To facilitate the genomic surveillance of COVID-19 variants, END-VOC researchers have developed a detailed pipeline for sequencing optimisation and bioinformatics which, is now available to the wider scientific community through this website
The effort to sequence SARS-CoV-2 samples is unprecedented. To date, more than 16 million SARS-CoV-2 genomes assemblies have been deposited in the GISAID database and consulted by hundreds of researchers. A critical aspect for identifying emerging SARS-CoV-2 variants is to effectively integrate and standardise the results produced by different teams across the world.
Two documents to facilitate SARS-CoV-2 surveillance
END-VOC researchers have produced two documents that can help to facilitate this process, and which are now available to the wider scientific community through the Resources page of this website.
The first document (Sequencing Optimisation Pipeline), describes the challenge of integrating different sources of raw genomic data and proposes a series of recommendations to minimise biases and problems when analysing datasets that combine raw data drawn from heterogeneous sources.

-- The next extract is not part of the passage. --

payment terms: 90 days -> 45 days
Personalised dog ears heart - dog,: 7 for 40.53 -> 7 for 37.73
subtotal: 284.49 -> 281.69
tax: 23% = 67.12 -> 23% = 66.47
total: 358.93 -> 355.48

The second document (Bioinformatics Pipeline) provides a ‘best-practice’ case study example where END-VOC researchers compiled highly heterogeneous sequencing data of around 850 publicly available SARS-CoV-2 raw reads from the NCBI Short Read Archive (SRA) repository and analysed the dataset using an ‘all-in-one’ workflow to generate consensus sequences and perform phylogenetic reconstructions. The detailed steps and scripts are available on the Github platform.

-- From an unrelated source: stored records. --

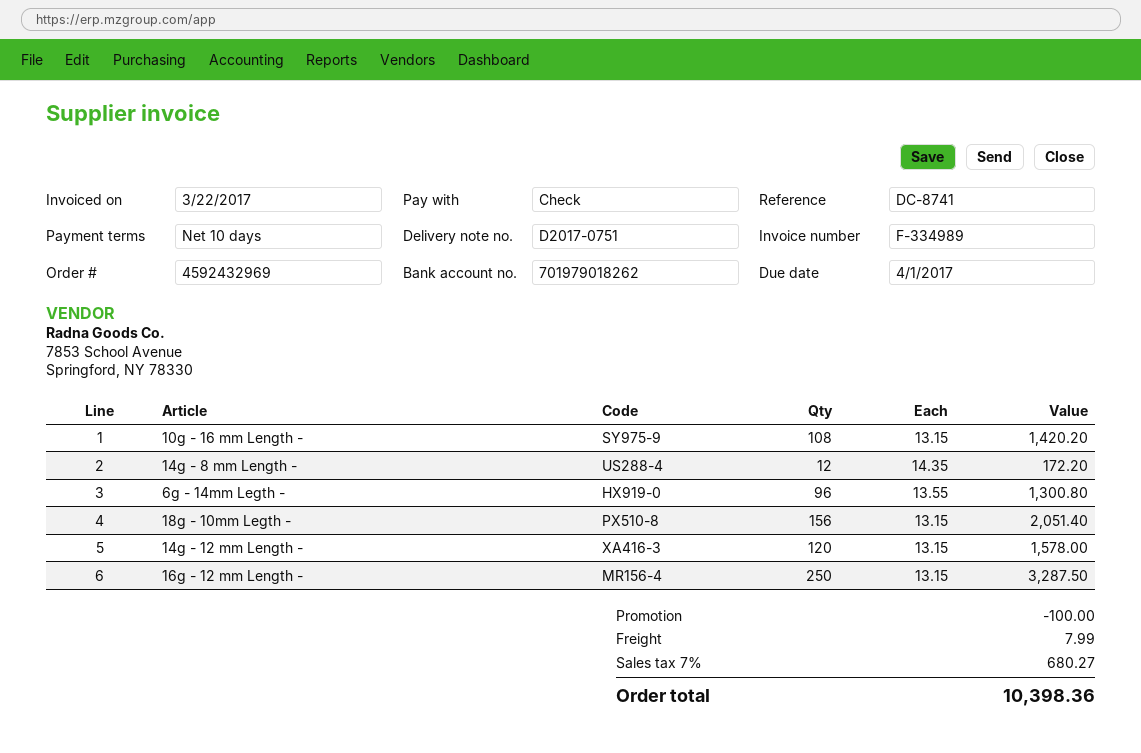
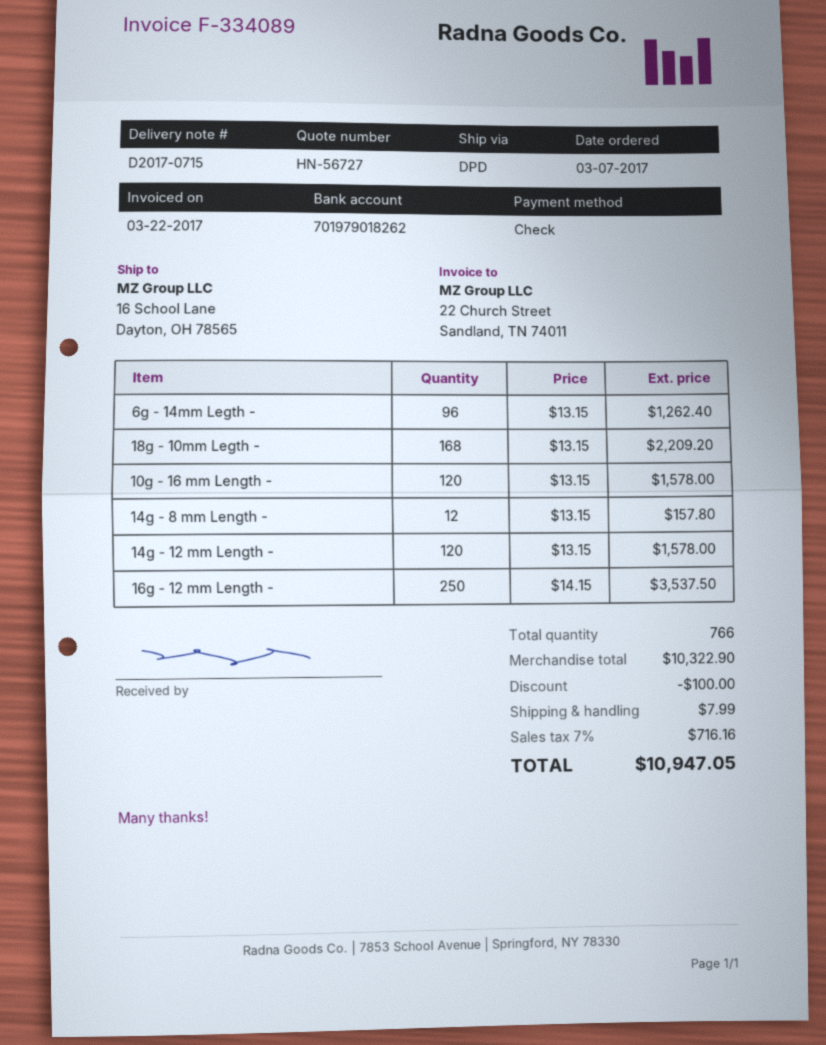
delivery note number: D2017-0751 -> D2017-0715
invoice number: F-334989 -> F-334089
10g - 16 mm Length -: 108 x 13.15 = 1420.20 -> 120 x 13.15 = 1578.00
14g - 8 mm Length -: 12 x 14.35 = 172.20 -> 12 x 13.15 = 157.80
6g - 14mm Legth -: 96 x 13.55 = 1300.80 -> 96 x 13.15 = 1262.40
18g - 10mm Legth -: 156 x 13.15 = 2051.40 -> 168 x 13.15 = 2209.20
16g - 12 mm Length -: 250 x 13.15 = 3287.50 -> 250 x 14.15 = 3537.50
tax: 7% = 680.27 -> 7% = 716.16
total: 10398.36 -> 10947.05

“ We hope that this effort will not only be of use to our END-VOC partners, but will also foster a collaborative environment in which the methodological choices for SARS-CoV-2 sequencing and analysis are collectively discussed, evaluated and endorsed by the wider scientific community” says François Balloux, researcher at UCL and leader of the END-VOC work package dedicated to SARS-CoV-2 sequencing and phylogenetics.